Reproduce the records exactly. Leave the pictures out.

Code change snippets
------------

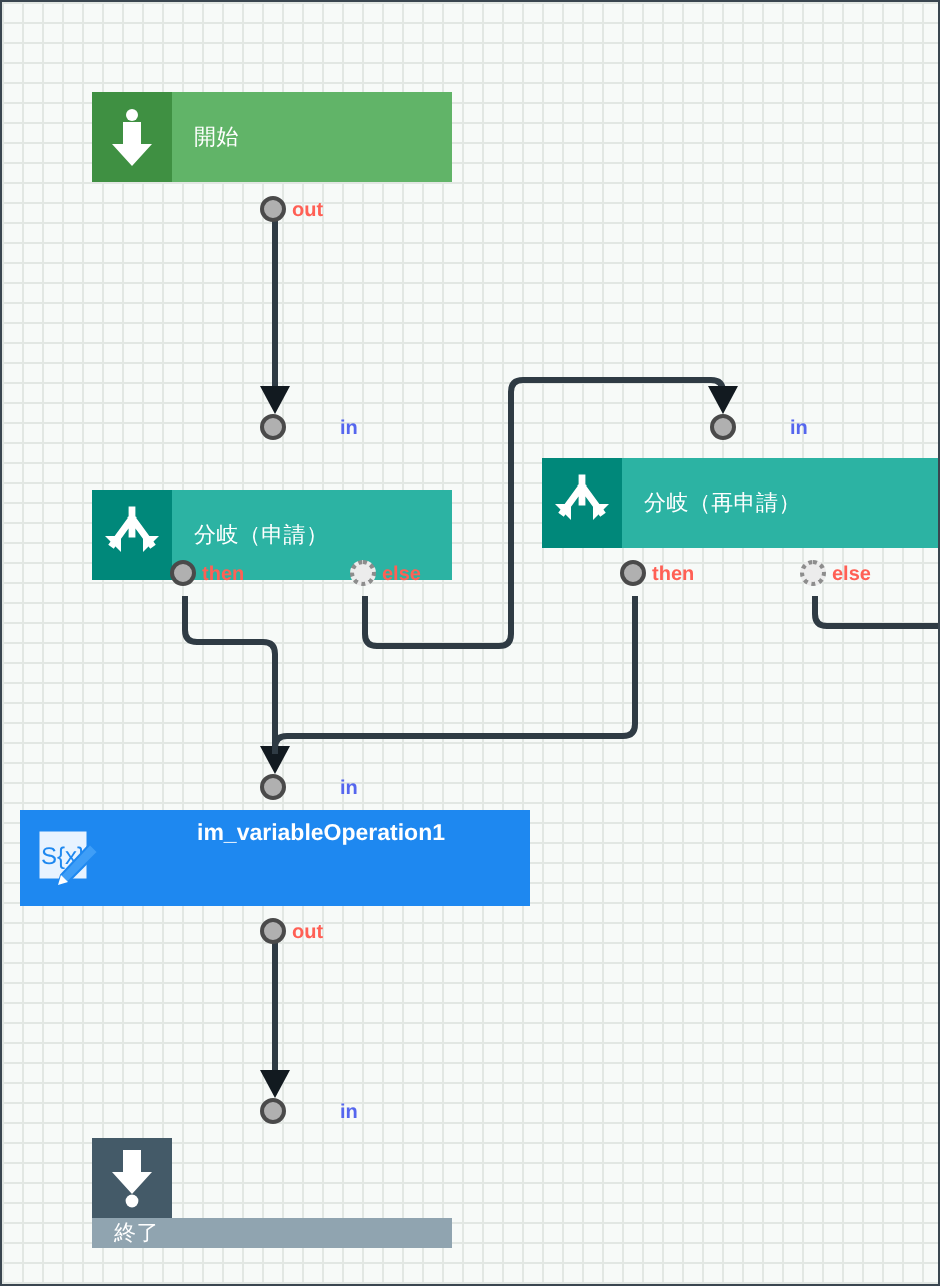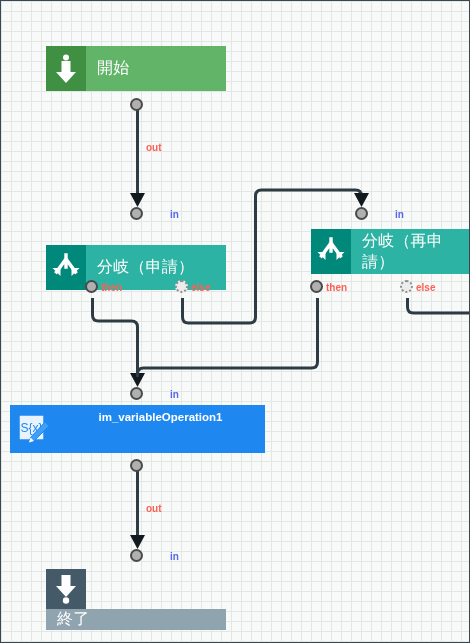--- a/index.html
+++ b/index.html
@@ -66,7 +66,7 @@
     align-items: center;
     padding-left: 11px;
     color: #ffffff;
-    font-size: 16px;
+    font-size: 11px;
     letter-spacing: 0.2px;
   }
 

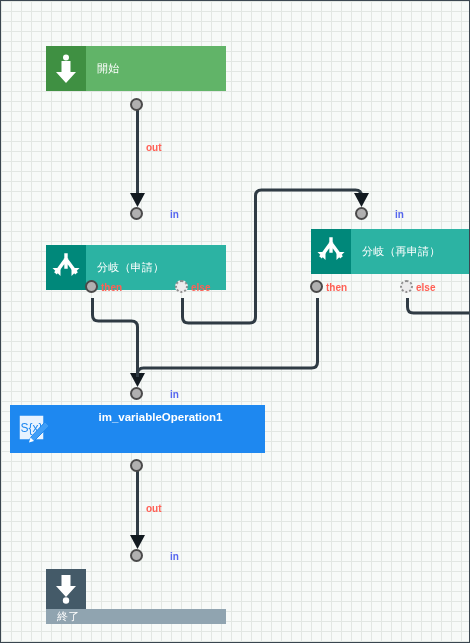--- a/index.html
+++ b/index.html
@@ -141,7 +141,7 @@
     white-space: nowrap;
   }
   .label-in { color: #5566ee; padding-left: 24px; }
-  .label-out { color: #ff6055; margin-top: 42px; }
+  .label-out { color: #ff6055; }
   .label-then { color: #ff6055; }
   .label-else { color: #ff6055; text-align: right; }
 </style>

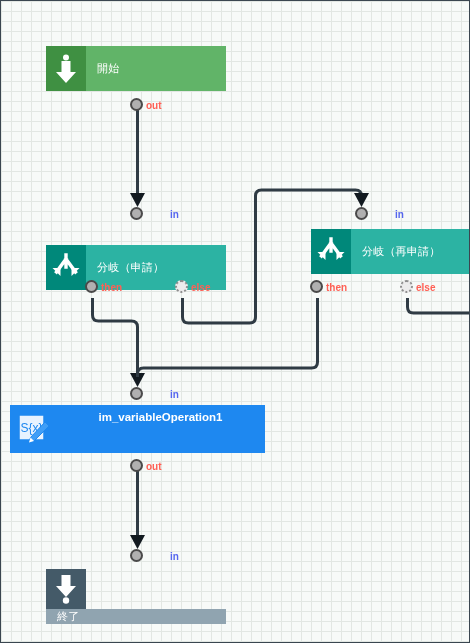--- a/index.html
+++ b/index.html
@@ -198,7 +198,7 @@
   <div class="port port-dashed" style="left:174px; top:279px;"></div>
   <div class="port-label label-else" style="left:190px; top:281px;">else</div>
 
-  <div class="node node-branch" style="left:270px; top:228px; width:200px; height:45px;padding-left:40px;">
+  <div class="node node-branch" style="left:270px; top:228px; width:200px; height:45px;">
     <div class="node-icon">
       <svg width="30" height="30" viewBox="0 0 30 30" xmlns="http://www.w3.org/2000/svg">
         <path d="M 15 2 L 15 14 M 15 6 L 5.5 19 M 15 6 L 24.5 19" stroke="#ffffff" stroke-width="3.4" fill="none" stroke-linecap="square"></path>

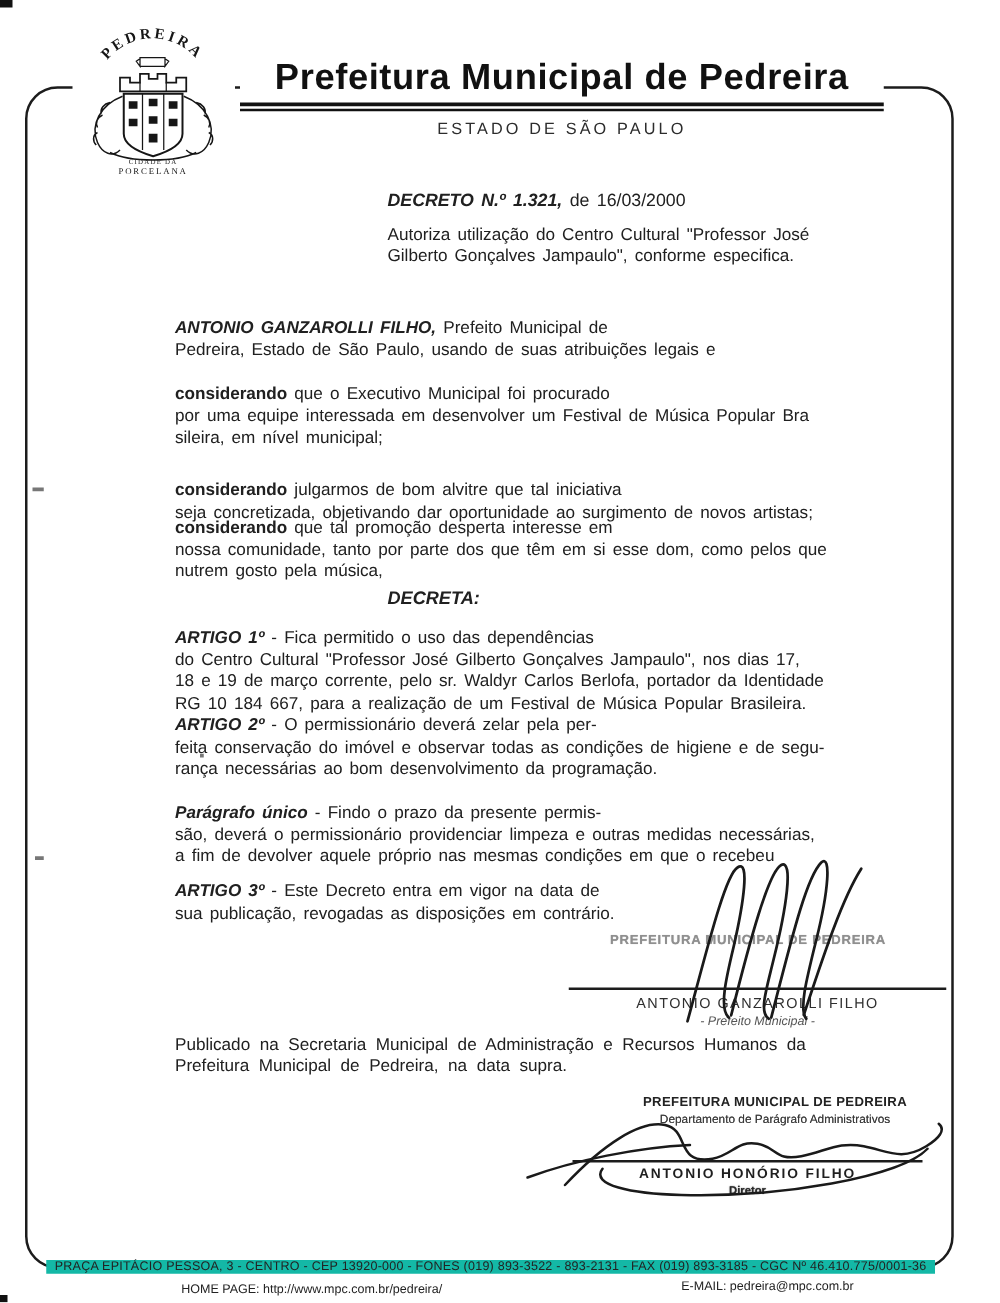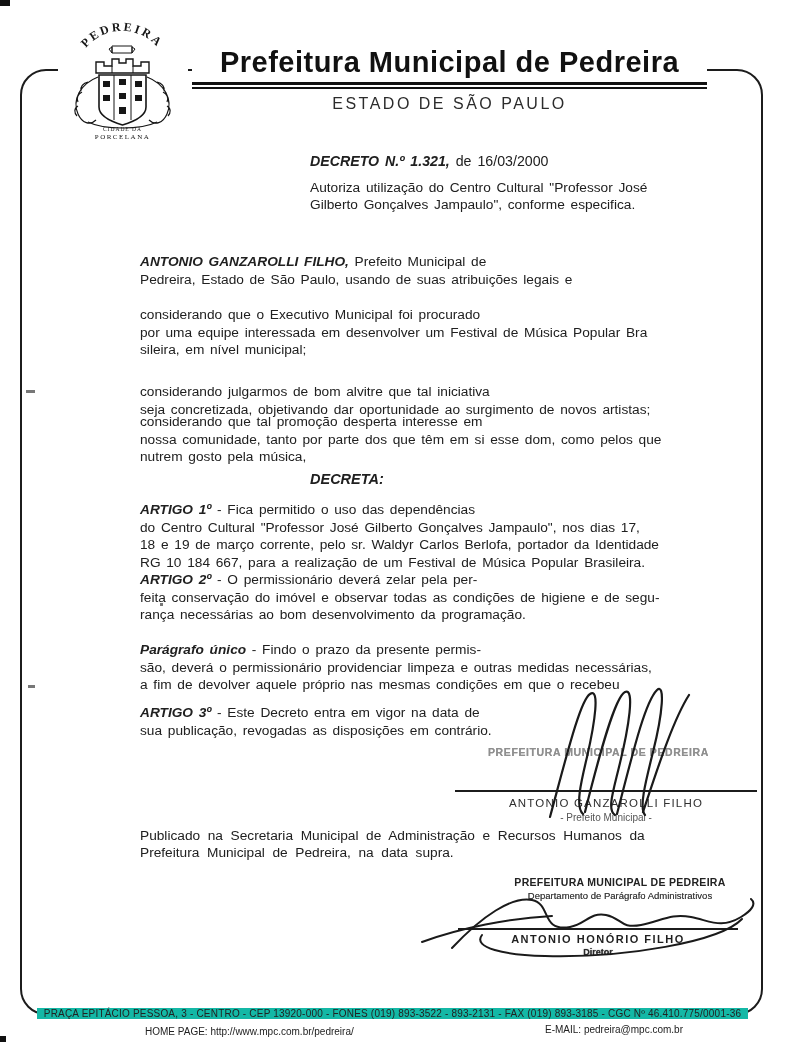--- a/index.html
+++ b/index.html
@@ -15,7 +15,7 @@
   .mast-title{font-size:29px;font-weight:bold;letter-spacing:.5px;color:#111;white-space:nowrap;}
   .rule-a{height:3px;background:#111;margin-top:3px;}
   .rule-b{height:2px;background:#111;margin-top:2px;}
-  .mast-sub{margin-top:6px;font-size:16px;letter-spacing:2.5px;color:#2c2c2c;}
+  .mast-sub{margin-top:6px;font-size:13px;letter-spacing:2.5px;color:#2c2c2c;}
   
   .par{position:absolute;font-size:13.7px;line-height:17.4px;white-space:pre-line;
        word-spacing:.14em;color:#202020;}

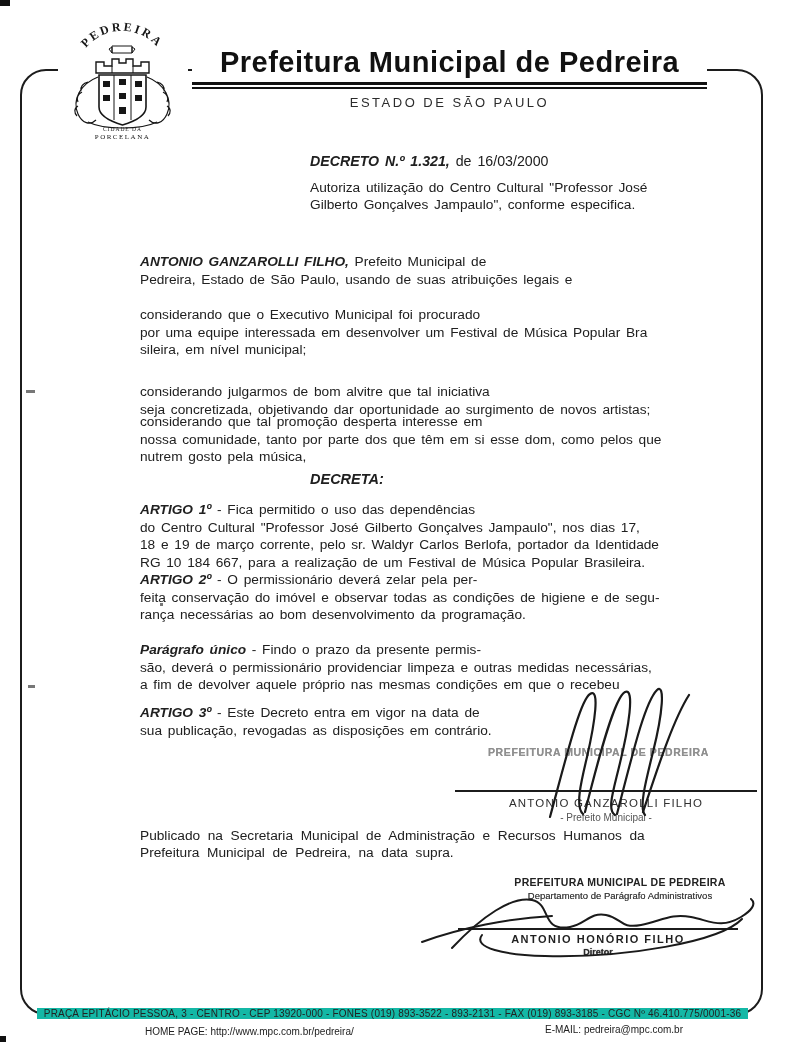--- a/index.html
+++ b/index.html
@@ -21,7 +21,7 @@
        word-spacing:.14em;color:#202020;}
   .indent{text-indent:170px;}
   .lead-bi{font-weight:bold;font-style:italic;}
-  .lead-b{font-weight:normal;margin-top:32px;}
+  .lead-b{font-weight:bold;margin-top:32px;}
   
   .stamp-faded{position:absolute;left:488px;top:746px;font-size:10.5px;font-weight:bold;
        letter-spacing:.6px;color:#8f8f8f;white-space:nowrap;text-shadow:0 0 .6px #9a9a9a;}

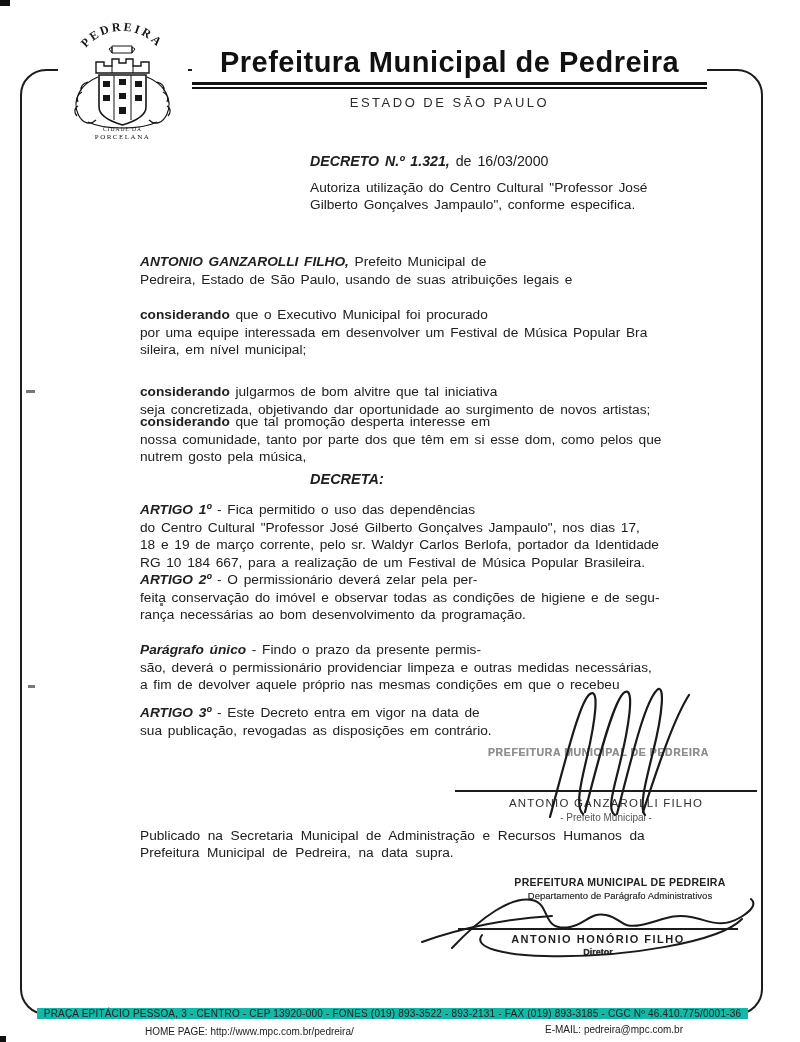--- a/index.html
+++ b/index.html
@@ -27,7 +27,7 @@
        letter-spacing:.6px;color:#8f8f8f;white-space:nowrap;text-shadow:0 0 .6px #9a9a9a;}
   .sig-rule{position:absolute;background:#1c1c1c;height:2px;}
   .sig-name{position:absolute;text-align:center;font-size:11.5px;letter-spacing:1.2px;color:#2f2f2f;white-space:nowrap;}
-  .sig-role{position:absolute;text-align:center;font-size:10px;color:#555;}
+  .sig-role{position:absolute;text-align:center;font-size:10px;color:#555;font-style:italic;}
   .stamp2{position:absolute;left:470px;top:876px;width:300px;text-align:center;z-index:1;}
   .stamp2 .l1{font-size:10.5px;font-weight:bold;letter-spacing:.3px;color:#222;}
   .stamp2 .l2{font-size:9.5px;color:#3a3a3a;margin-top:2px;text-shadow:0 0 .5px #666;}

------------

▶ Response to the exercise:
--- a/index.html
+++ b/index.html
@@ -66,7 +66,7 @@
     align-items: center;
     padding-left: 11px;
     color: #ffffff;
-    font-size: 16px;
+    font-size: 11px;
     letter-spacing: 0.2px;
   }
 

--- a/index.html
+++ b/index.html
@@ -141,7 +141,7 @@
     white-space: nowrap;
   }
   .label-in { color: #5566ee; padding-left: 24px; }
-  .label-out { color: #ff6055; margin-top: 42px; }
+  .label-out { color: #ff6055; }
   .label-then { color: #ff6055; }
   .label-else { color: #ff6055; text-align: right; }
 </style>

--- a/index.html
+++ b/index.html
@@ -198,7 +198,7 @@
   <div class="port port-dashed" style="left:174px; top:279px;"></div>
   <div class="port-label label-else" style="left:190px; top:281px;">else</div>
 
-  <div class="node node-branch" style="left:270px; top:228px; width:200px; height:45px;padding-left:40px;">
+  <div class="node node-branch" style="left:270px; top:228px; width:200px; height:45px;">
     <div class="node-icon">
       <svg width="30" height="30" viewBox="0 0 30 30" xmlns="http://www.w3.org/2000/svg">
         <path d="M 15 2 L 15 14 M 15 6 L 5.5 19 M 15 6 L 24.5 19" stroke="#ffffff" stroke-width="3.4" fill="none" stroke-linecap="square"></path>

--- a/index.html
+++ b/index.html
@@ -15,7 +15,7 @@
   .mast-title{font-size:29px;font-weight:bold;letter-spacing:.5px;color:#111;white-space:nowrap;}
   .rule-a{height:3px;background:#111;margin-top:3px;}
   .rule-b{height:2px;background:#111;margin-top:2px;}
-  .mast-sub{margin-top:6px;font-size:16px;letter-spacing:2.5px;color:#2c2c2c;}
+  .mast-sub{margin-top:6px;font-size:13px;letter-spacing:2.5px;color:#2c2c2c;}
   
   .par{position:absolute;font-size:13.7px;line-height:17.4px;white-space:pre-line;
        word-spacing:.14em;color:#202020;}

--- a/index.html
+++ b/index.html
@@ -21,7 +21,7 @@
        word-spacing:.14em;color:#202020;}
   .indent{text-indent:170px;}
   .lead-bi{font-weight:bold;font-style:italic;}
-  .lead-b{font-weight:normal;margin-top:32px;}
+  .lead-b{font-weight:bold;margin-top:32px;}
   
   .stamp-faded{position:absolute;left:488px;top:746px;font-size:10.5px;font-weight:bold;
        letter-spacing:.6px;color:#8f8f8f;white-space:nowrap;text-shadow:0 0 .6px #9a9a9a;}

--- a/index.html
+++ b/index.html
@@ -27,7 +27,7 @@
        letter-spacing:.6px;color:#8f8f8f;white-space:nowrap;text-shadow:0 0 .6px #9a9a9a;}
   .sig-rule{position:absolute;background:#1c1c1c;height:2px;}
   .sig-name{position:absolute;text-align:center;font-size:11.5px;letter-spacing:1.2px;color:#2f2f2f;white-space:nowrap;}
-  .sig-role{position:absolute;text-align:center;font-size:10px;color:#555;}
+  .sig-role{position:absolute;text-align:center;font-size:10px;color:#555;font-style:italic;}
   .stamp2{position:absolute;left:470px;top:876px;width:300px;text-align:center;z-index:1;}
   .stamp2 .l1{font-size:10.5px;font-weight:bold;letter-spacing:.3px;color:#222;}
   .stamp2 .l2{font-size:9.5px;color:#3a3a3a;margin-top:2px;text-shadow:0 0 .5px #666;}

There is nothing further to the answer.